The mysterious, unsettling and uncomfortably prescient collection of photographs published as The Americans in 1958, which document the zenith of the United States’ Golden Age, forms part of the legacy left by Swiss photographer and documentary filmmaker Robert Frank. He died at his home in Canada on 9 September 2019. He was 94.  

Bleak scenes from across the US heartland reveal, as the introduction to a 2009 exhibition of the photographs and the source material he worked with and produced proclaims, “a country that many knew existed but few had acknowledged … a people plagued by racism, ill-served by their politicians, and rendered numb by a rapidly rising culture of consumption”.

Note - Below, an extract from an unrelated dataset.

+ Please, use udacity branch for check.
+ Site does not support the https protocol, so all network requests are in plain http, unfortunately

It’s telling that this statement remains appropriate more than 50 years later and arguably applies to even more countries across a globalised yet increasingly nationalistic and xenophobic world.  

Frank emigrated to the US in 1947 and after securing a Guggenheim Fellowship in 1955, spent two years crisscrossing the country – often with his wife and two children – on a series of road trips with the intention of documenting the US and all aspects of its society. Along the way, they encountered more than just the diners, drive-ins and jukeboxes captured in Frank’s pictures.

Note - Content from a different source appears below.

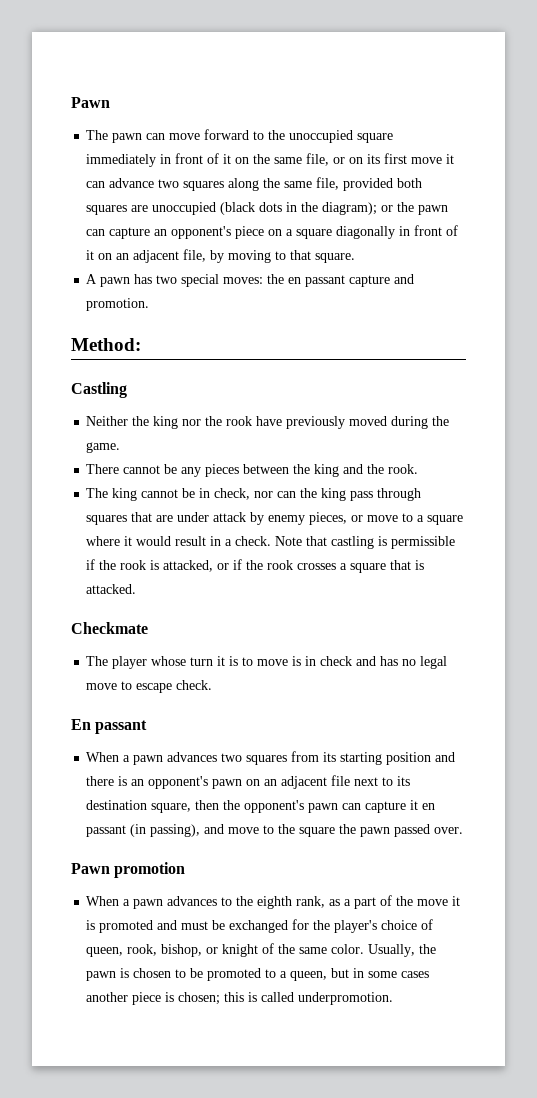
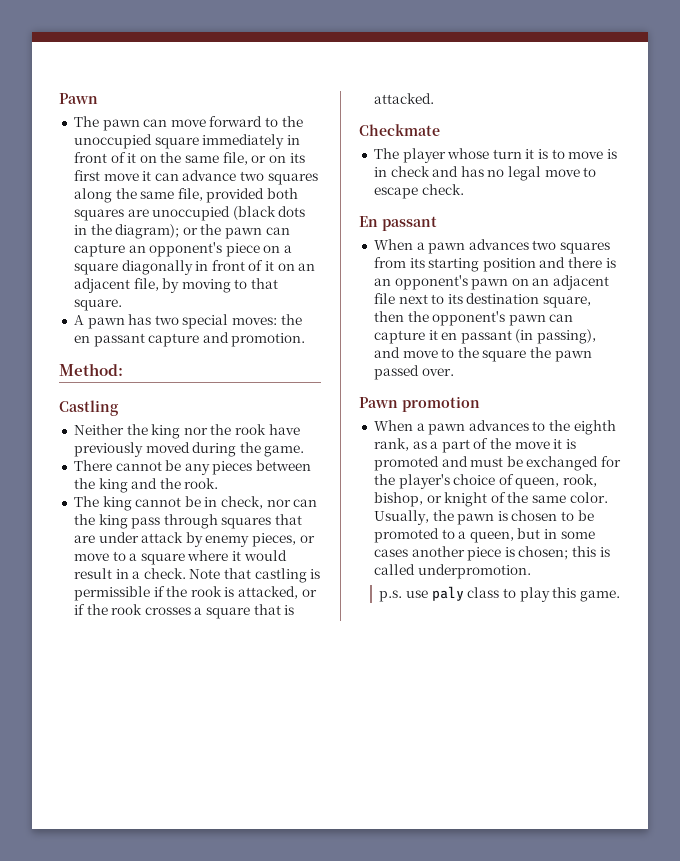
+ p.s. use paly class to play this game.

Frank, a European Jew, had been protected from Nazism by the borders of his native country of Switzerland. While making The Americans, he was stopped in a small town in Arkansas and put in jail. At the police station it was revealed that he was Jewish, and in one interview he recalls the sheriff telling him, “Well, we have to get somebody who speaks Yiddish.”

Mixed critical reception

The book was initially not well received. US magazine Popular Photography, famously derided his work as having “meaningless blur, grain, muddy exposures, drunken horizons, and general sloppiness”. Frank himself was described as a “joyless man who hates the country of his adoption”.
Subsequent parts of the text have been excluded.